2022-05054 - PhD Position F/M Stateful and distributed data stream processing
Le descriptif de l’offre ci-dessous est en Anglais

Type de contrat : CDD

Niveau de diplôme exigé : Bac + 5 ou équivalent

Autre diplôme apprécié : Master degree in distributed systems and/or cloud computing

Fonction : Doctorant

A propos du centre ou de la direction fonctionnelle

The Inria Rennes - Bretagne Atlantique Centre is one of Inria's eight centres and has more than thirty research teams. The Inria Center is a major and recognized player in the field of digital sciences. It is at the heart of a rich R&D and innovation ecosystem: highly innovative PMEs, large industrial groups, competitiveness clusters, research and higher education players, laboratories of excellence, technological research institute, etc.

Contexte et atouts du poste

The data produced by the Internet of Things are often generated at the edge of the Internet in the form of data streams. Instead of always transferring them to the cloud to be processed there, a more efficient alternative exploits edge/fog computing technologies to process the data close to the location where they were created. This reduces the usage of long-distance networks and improves the response times. Data stream processing frameworks such as Apache Flink are well-suited for processing these data streams in real time. However, using these frameworks in geo-distributed environments such as edge/fog platforms incurs significant challenges.

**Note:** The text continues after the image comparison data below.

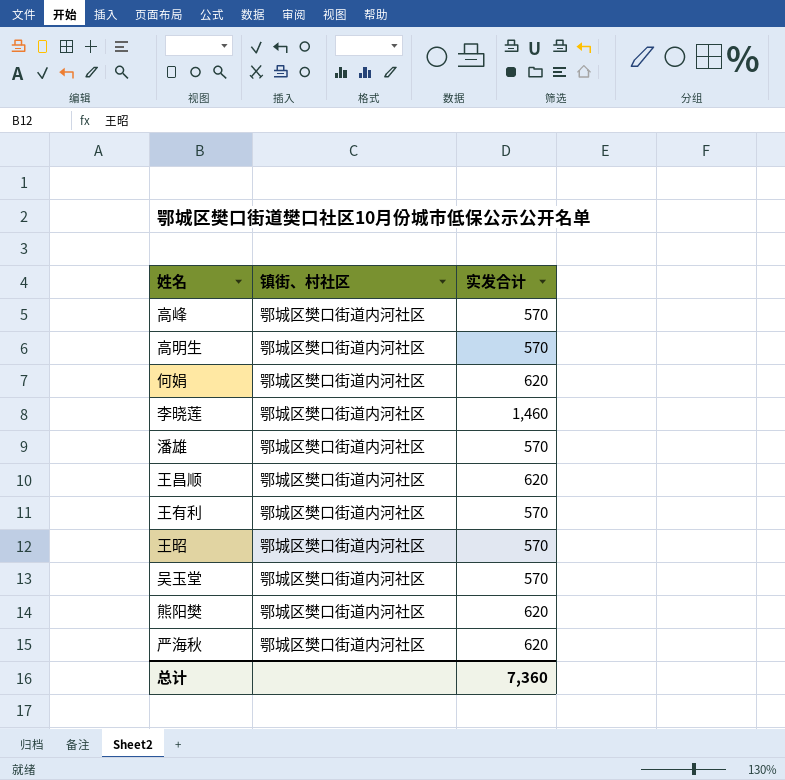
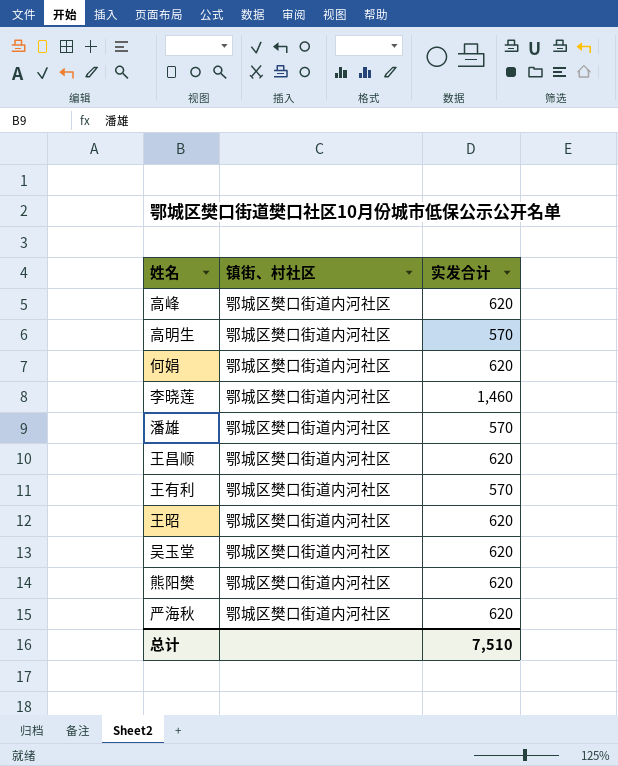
高峰 | 实发合计: 570 -> 620
王昭 | 实发合计: 570 -> 620
吴玉堂 | 实发合计: 570 -> 620
总计 | 实发合计: 7,360 -> 7,510

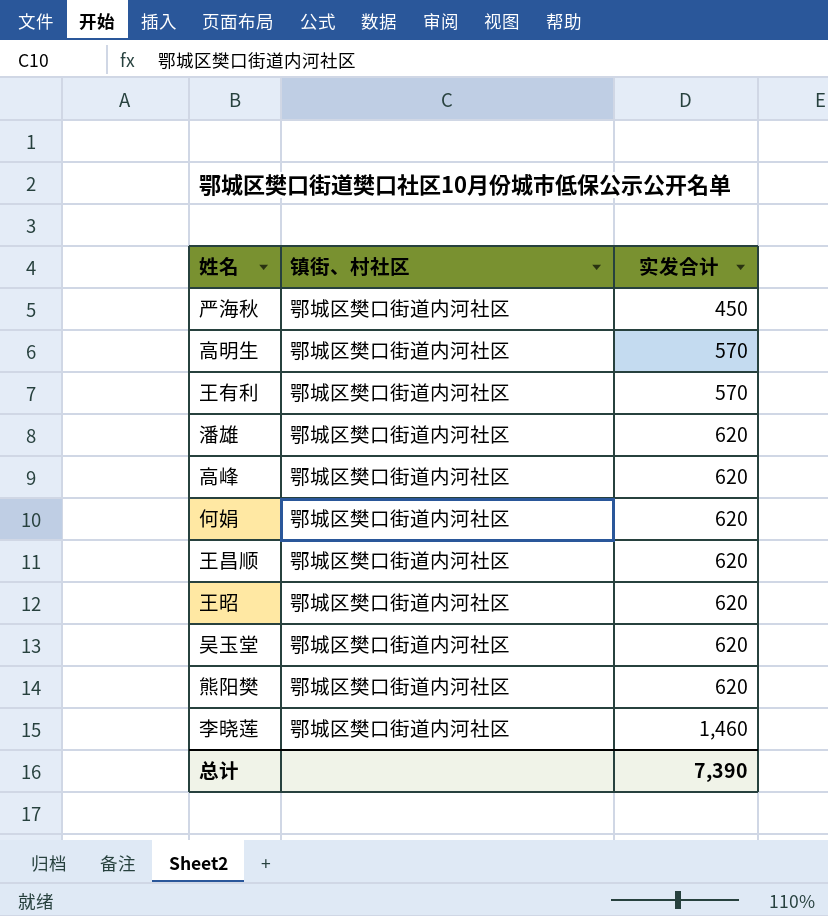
row order: none -> 实发合计 ascending
严海秋 | 实发合计: 620 -> 450
潘雄 | 实发合计: 570 -> 620
总计 | 实发合计: 7,510 -> 7,390

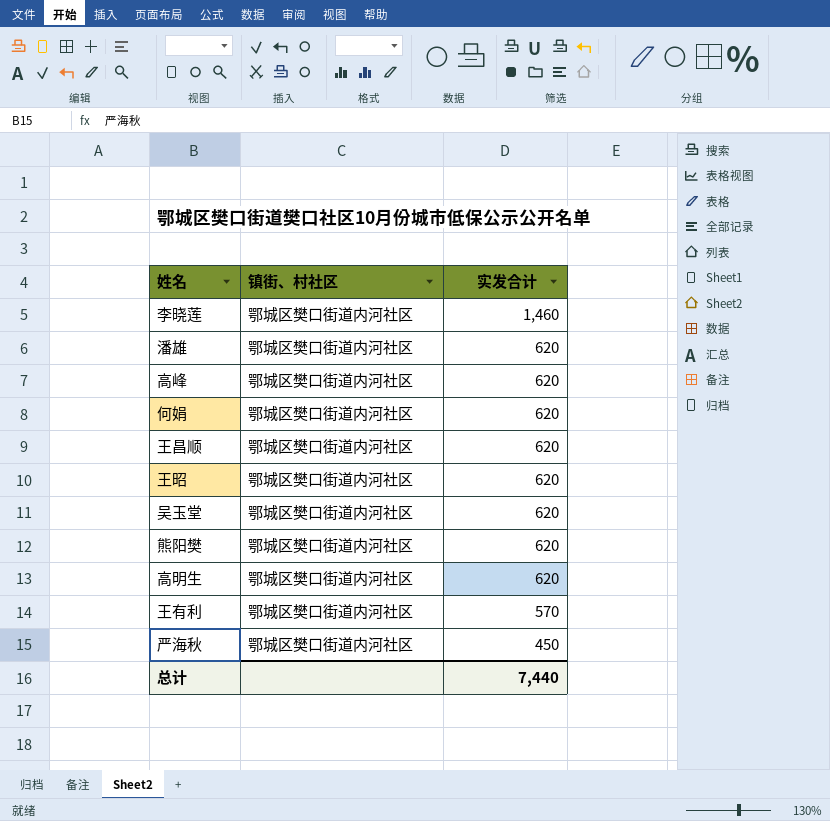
row order: 实发合计 ascending -> 实发合计 descending
高明生 | 实发合计: 570 -> 620
总计 | 实发合计: 7,390 -> 7,440

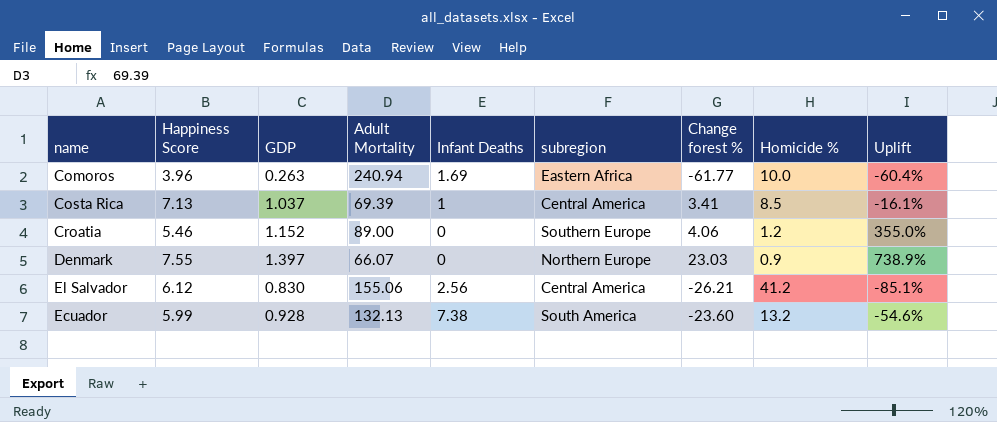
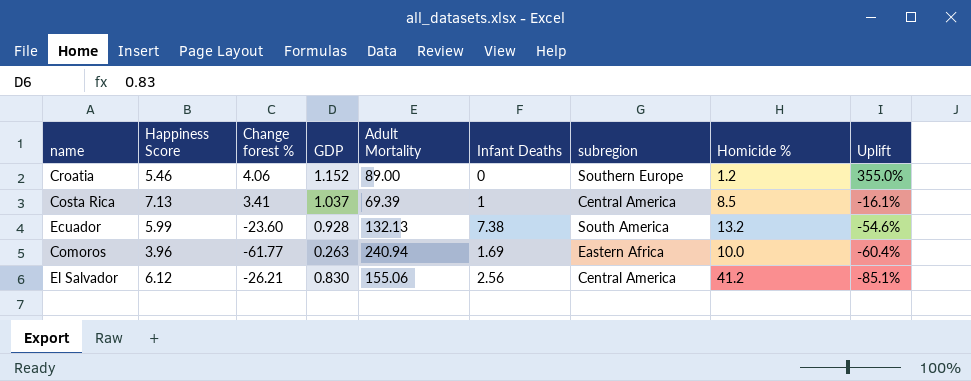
row order: none -> Uplift descending
column Change forest % | position: 7 -> 3
row Denmark: 7.55 | 1.397 | 66.07 | 0 | Northern Europe | 23.03 | 0.9 | 738.9% -> none

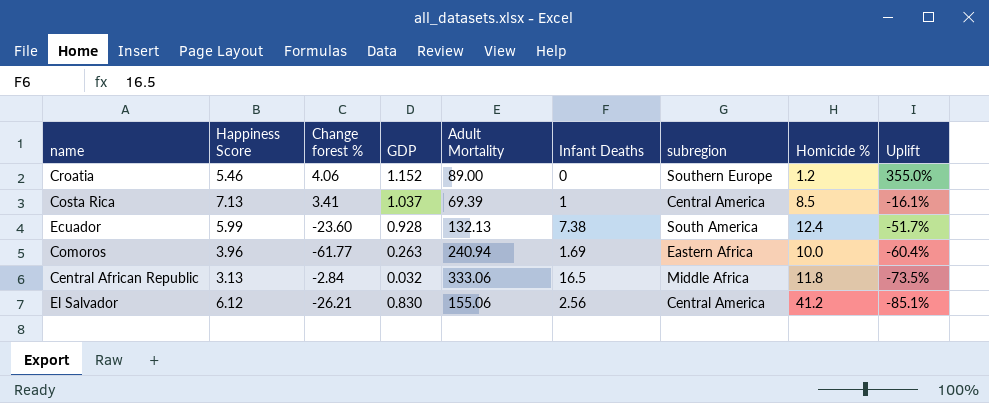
Ecuador | Homicide %: 13.2 -> 12.4
Ecuador | Uplift: -54.6% -> -51.7%
row Central African Republic: none -> 3.13 | -2.84 | 0.032 | 333.06 | 16.5 | Middle Africa | 11.8 | -73.5%

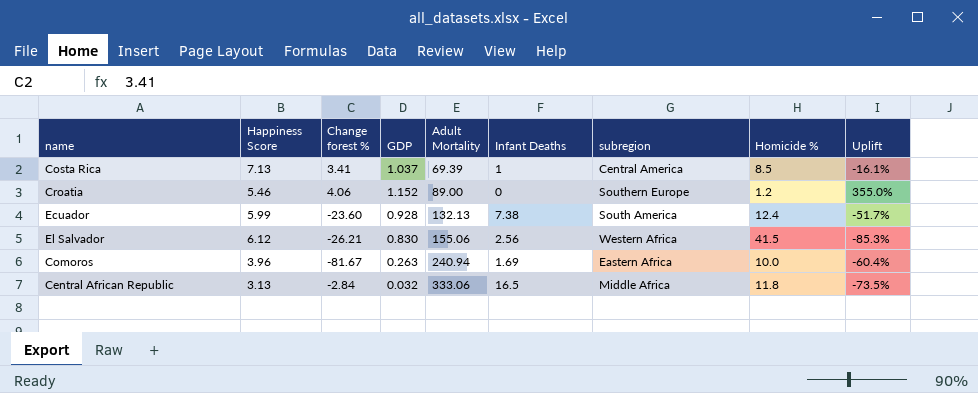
row order: Uplift descending -> Adult Mortality ascending
El Salvador | subregion: Central America -> Western Africa
El Salvador | Homicide %: 41.2 -> 41.5
El Salvador | Uplift: -85.1% -> -85.3%
Comoros | Change forest %: -61.77 -> -81.67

Our team has solved the problem of modeling the performance and efficiently managing the resources for simple types of “stateless” data processing operators such as data filtering and aggregation by a single key. However, some other types of “stateful” data processing operators are more complex because their parallelization requires additional synchronizations between the operator instances. The goal of this thesis is to investigate the performance of these stateful operators in a geo-distributed environment and, if possible, to propose improved implementations of these operators to facilitate their usage in this type of environment.

Mission confiée

After a first phase of literature study in the domain of geo-distributed data stream processing, the PhD candidate will focus on an experimental study to classify and model the performance of the most popular stateful operators, in particular concerning their scalability in a geo-distributed environment. Depending on the results of this study the next phase will propose improved implementations of these operators. One interesting possibility will be the usage of weakly consistent replication techniques (CRDT – Commutative Replicated Data Types) to obtain improved performance at the cost of a controlled reduction of the precision of obtained results.

 

References:

[1] Hamidreza Arkian, Guillaume Pierre, Johan Tordsson, Erik Elmroth. An Experiment-Driven Performance Model of Stream Processing Operators in Fog Computing Environments. SAC 2020 - ACM/SIGAPP Symposium On Applied Computing, Mar 2020. https://hal.inria.fr/hal-02394396

[2] Hamidreza Arkian, Guillaume Pierre, Johan Tordsson, Erik Elmroth. Model-based Stream Processing Auto-scaling in Geo-Distributed Environments. ICCCN 2021 - 30th International Conference on Computer Communications and Networks, Jul 2021. https://hal.inria.fr/hal-03206689

 

Principales activités

Main activities (5 maximum):

  • Integrate the experimental stream processing testbed in a geo-distributed edge/fog computing environment
  • Perform experiments to quantify the performance and scalability of stateful data stream processing operators
  • Propose improved implementations for the most popular stateful data stream processing operators
  • Write and publish scientific articles to report on the main results

Compétences

  • A master degree in distributed systems and/or Cloud computing.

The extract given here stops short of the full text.